Work order:
Would you return the lines between the one holding "تنظيـم لا يؤمـن" and the one holding "kostele sv,. Anny", inclusive, and only those, exactly as they stand in the listing below?

Information shown:
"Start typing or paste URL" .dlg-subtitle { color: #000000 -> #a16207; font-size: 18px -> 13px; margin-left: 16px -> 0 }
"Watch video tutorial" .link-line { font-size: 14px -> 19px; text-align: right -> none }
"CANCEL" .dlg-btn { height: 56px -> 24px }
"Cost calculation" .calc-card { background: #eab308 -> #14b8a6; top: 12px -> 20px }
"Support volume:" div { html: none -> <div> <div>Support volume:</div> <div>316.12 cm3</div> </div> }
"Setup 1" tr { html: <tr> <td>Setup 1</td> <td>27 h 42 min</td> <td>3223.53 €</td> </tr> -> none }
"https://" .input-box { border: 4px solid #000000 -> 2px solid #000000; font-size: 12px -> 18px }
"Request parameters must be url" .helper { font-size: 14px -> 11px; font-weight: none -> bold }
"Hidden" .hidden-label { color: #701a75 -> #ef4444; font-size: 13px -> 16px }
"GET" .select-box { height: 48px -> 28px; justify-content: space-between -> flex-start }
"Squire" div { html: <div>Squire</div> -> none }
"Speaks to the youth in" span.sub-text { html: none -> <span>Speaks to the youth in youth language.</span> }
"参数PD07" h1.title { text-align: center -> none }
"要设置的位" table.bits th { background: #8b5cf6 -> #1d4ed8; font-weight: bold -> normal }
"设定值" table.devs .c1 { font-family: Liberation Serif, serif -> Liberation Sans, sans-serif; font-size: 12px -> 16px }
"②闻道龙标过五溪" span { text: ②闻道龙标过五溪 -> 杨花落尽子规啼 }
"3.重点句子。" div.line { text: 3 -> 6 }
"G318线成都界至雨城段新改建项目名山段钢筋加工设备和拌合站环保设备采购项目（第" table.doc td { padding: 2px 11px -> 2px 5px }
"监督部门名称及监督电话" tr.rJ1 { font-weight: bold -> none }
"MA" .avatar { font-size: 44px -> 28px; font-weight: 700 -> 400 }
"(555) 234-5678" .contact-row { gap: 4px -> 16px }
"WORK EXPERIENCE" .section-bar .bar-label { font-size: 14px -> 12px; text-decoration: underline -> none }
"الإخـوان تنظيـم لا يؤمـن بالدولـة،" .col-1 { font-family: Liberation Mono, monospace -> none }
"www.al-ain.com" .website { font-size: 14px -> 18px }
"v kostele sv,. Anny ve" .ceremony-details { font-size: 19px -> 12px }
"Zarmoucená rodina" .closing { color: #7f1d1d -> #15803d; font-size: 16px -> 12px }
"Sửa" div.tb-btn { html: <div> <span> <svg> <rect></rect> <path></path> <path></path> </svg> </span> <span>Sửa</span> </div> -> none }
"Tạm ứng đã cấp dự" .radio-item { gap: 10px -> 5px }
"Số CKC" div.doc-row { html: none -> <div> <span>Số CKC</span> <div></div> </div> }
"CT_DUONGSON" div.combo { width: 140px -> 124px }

Answer area:
"الإخـوان تنظيـم لا يؤمـن بالدولـة،" .col-1 { font-family: Liberation Mono, monospace -> none }
"www.al-ain.com" .website { font-size: 14px -> 18px }
"v kostele sv,. Anny ve" .ceremony-details { font-size: 19px -> 12px }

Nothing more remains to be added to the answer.